[quote]Plot Device wrote:
a long time off due to injury.[/quote]
What kind of injury? From your proposed training, I’m guessing it was a knee issue?Is it 100% healed, so you’re cleared for full/intense training?
Nothing at all wrong with that. Good stuff, especially post-injury.
[quote]Everything is 5x5 unless otherwise noted.
A2: Kettlebell Swings 4x30 (in between A1 sets)
B2: Barbell Hip Thrusts
A1: Pull Ups
A2: Dips (chest)
B1: DB Rows
B2: Inclined DB Press
A1: Triceps Kickbacks
A2: High Pulls
B1: Shoulder Press
B2: Should Side Raises
Appreciate any opinions and improvements.[/quote]
How I’d tweak it…
A1: Pull Ups 5x4-6
A2: Dips (chest) 5x8-10
B1: DB Rows 4x8-10
B2: Low incline DB Press 4x10-12
A: Deadlift 5x3-5
B1: Goblet squat 4x8-10
B2: Kettlebell Swings 4x25
C1: Dumbbell lunge 3x8-10
C2: Barbell Hip Thrusts 3x6-10
A: High Pulls 4x2-4
B1: Shoulder Press 4x6-8
B2: Shoulder Side Raises 4x8-10
C1: Alternate dumbbell curl 4x8-10
C2: Triceps Kickbacks 4x10-12
Sets and reps get tweaked for better efficiency (not everything is great with 5x5). Legs/chest-back/shoulders-tris becomes chest-back/legs/shoulders-bis-tris for better overall recovery. More lower body work in general (if your recovered injury permits).
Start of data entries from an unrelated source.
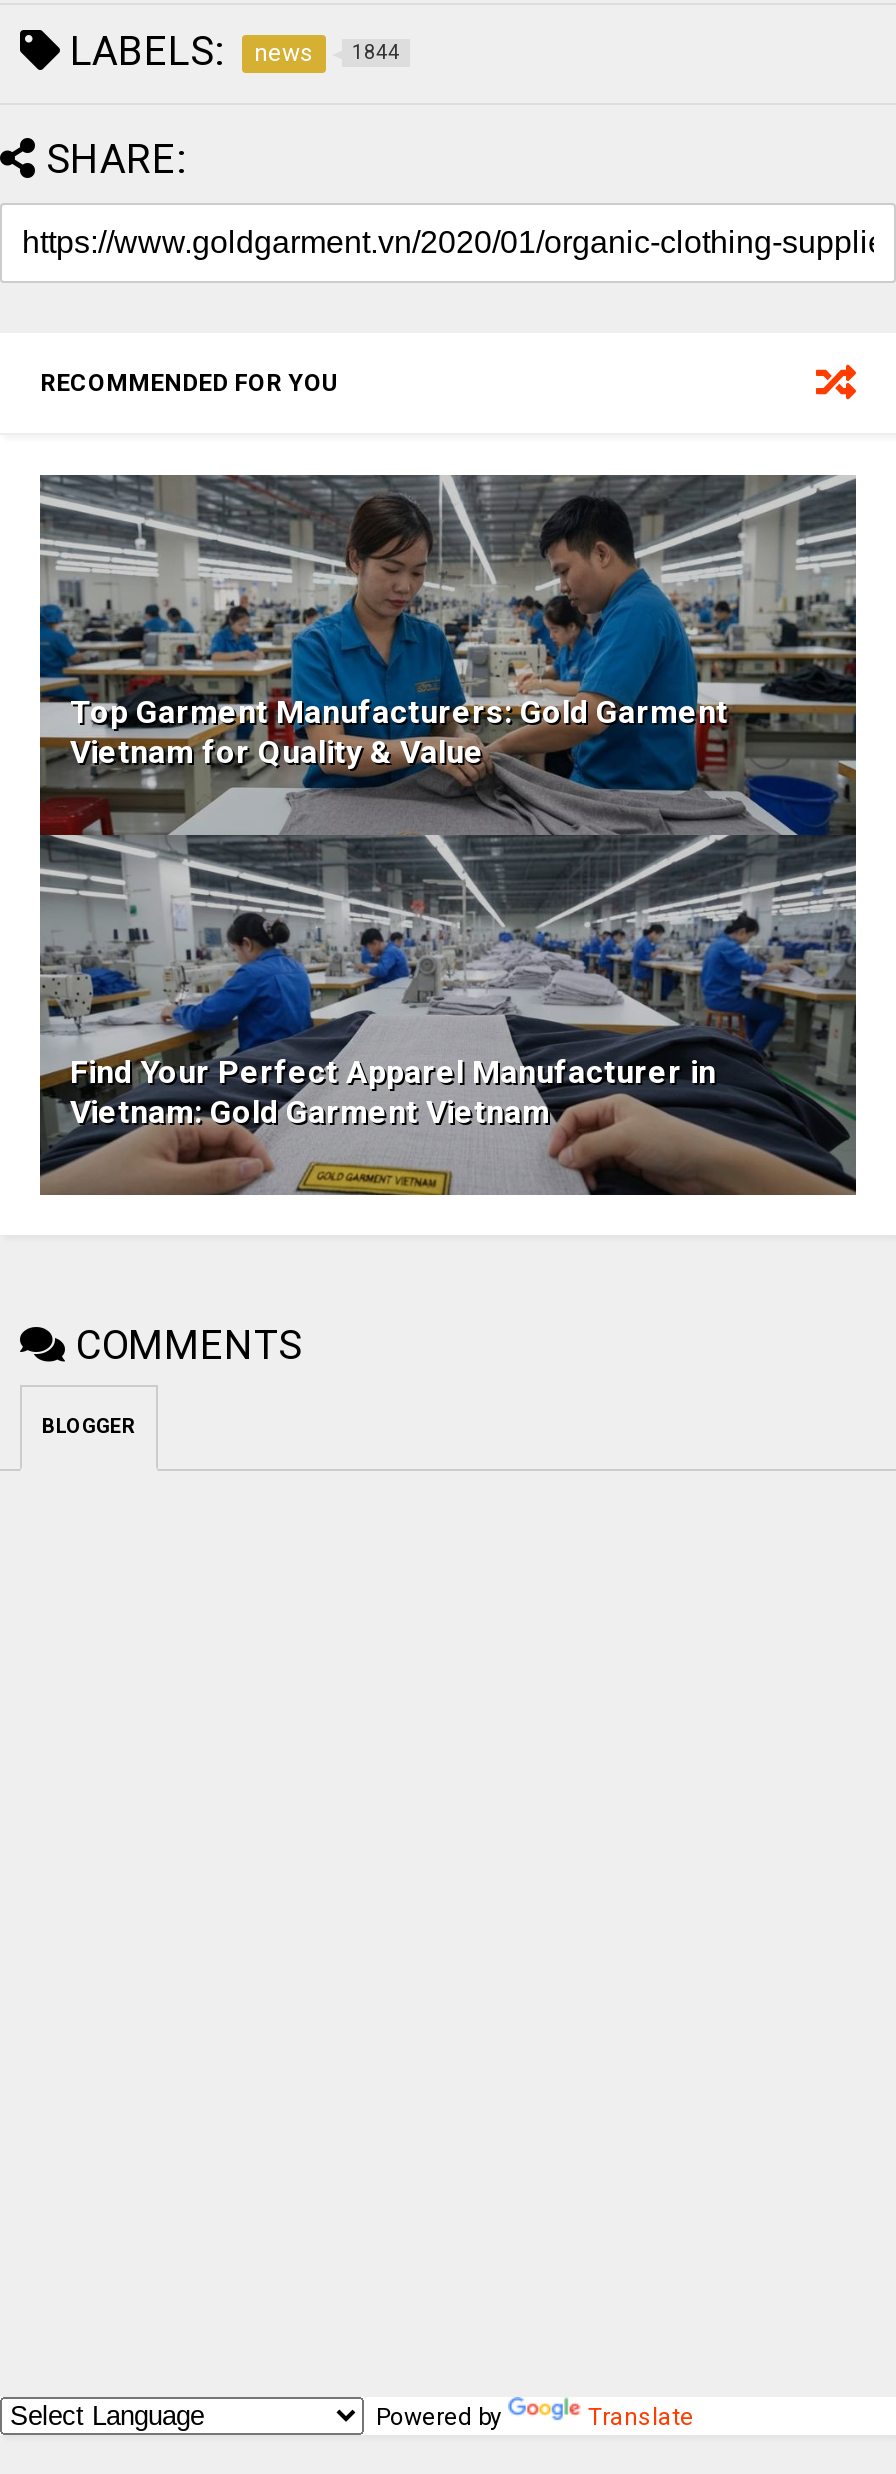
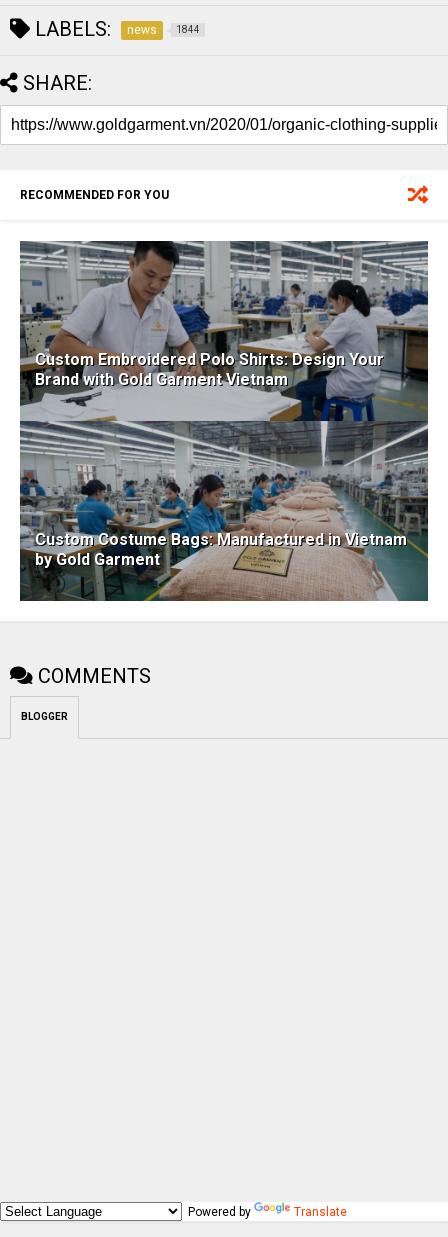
- [image]
- Top Garment Manufacturers: Gold Garment
- Vietnam for Quality & Value
+ [image]
+ Custom Embroidered Polo Shirts: Design Your
+ Brand with Gold Garment Vietnam

- Find Your Perfect Apparel Manufacturer in
- Vietnam: Gold Garment Vietnam
+ Custom Costume Bags: Manufactured in Vietnam
+ by Gold Garment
Exercise order is flipped for better efficiency - supersetting kickbacks with high pulls and deads with swings doesn’t make much sense, in terms of max power output on the big lifts; deads and swings and RDLs and hip thrusts in one session is overkill, especially if you’re just getting back into lifting.
And of course remember that if gaining size is a priority, your nutrition needs to be dialed in.